--- MATERIAL FOR THIS EXERCISE Enclosed Below ---
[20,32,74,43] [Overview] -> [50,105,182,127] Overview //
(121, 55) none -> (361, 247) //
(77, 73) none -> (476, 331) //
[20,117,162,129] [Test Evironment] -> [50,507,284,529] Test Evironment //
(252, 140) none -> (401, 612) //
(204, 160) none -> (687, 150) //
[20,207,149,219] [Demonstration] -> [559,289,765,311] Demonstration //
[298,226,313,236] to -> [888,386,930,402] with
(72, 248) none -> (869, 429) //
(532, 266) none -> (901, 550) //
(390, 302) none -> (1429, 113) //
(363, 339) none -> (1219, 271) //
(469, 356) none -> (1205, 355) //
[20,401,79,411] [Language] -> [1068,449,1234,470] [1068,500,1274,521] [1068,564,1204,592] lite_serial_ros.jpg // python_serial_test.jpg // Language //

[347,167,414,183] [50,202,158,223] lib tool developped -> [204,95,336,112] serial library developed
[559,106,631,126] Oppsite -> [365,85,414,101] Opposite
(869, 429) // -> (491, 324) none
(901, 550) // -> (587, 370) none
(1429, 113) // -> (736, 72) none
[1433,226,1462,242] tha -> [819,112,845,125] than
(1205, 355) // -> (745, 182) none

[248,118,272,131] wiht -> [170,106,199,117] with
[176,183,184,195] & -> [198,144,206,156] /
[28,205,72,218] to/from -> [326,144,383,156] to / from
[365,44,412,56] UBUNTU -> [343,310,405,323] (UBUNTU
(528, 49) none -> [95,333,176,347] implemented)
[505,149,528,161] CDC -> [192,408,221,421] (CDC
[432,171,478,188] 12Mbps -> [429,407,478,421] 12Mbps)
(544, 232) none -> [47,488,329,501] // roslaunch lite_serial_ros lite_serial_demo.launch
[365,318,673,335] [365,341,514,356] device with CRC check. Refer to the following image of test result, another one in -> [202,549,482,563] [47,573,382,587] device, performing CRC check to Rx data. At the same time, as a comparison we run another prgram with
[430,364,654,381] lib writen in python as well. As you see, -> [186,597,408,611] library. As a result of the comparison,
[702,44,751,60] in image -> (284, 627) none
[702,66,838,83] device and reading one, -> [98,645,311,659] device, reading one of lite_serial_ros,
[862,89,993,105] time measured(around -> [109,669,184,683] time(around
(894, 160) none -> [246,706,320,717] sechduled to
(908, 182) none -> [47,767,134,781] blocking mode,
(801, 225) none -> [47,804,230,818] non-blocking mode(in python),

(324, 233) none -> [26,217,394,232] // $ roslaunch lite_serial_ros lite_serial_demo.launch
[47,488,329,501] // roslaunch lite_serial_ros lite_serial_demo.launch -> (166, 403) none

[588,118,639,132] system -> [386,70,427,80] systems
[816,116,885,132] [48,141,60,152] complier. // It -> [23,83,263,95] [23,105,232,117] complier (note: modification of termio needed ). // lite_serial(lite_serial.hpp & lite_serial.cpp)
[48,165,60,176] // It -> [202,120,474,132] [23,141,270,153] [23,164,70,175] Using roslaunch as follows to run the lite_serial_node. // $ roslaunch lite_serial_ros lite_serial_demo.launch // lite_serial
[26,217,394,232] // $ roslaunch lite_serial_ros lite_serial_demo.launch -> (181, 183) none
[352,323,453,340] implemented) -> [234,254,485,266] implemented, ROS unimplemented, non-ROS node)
--- End of Enclosed MATERIAL FOR THIS EXERCISE ---
__YOUR ASSIGNMENT__:
From the listing above, the lines starting with the one that has "[365,318,673,335] [365,341,514,356] device" and running through the one that has "[588,118,639,132] system ->" should be copied exactly, ends included.

__ANSWER TO THIS EXERCISE__:
[365,318,673,335] [365,341,514,356] device with CRC check. Refer to the following image of test result, another one in -> [202,549,482,563] [47,573,382,587] device, performing CRC check to Rx data. At the same time, as a comparison we run another prgram with
[430,364,654,381] lib writen in python as well. As you see, -> [186,597,408,611] library. As a result of the comparison,
[702,44,751,60] in image -> (284, 627) none
[702,66,838,83] device and reading one, -> [98,645,311,659] device, reading one of lite_serial_ros,
[862,89,993,105] time measured(around -> [109,669,184,683] time(around
(894, 160) none -> [246,706,320,717] sechduled to
(908, 182) none -> [47,767,134,781] blocking mode,
(801, 225) none -> [47,804,230,818] non-blocking mode(in python),

(324, 233) none -> [26,217,394,232] // $ roslaunch lite_serial_ros lite_serial_demo.launch
[47,488,329,501] // roslaunch lite_serial_ros lite_serial_demo.launch -> (166, 403) none

[588,118,639,132] system -> [386,70,427,80] systems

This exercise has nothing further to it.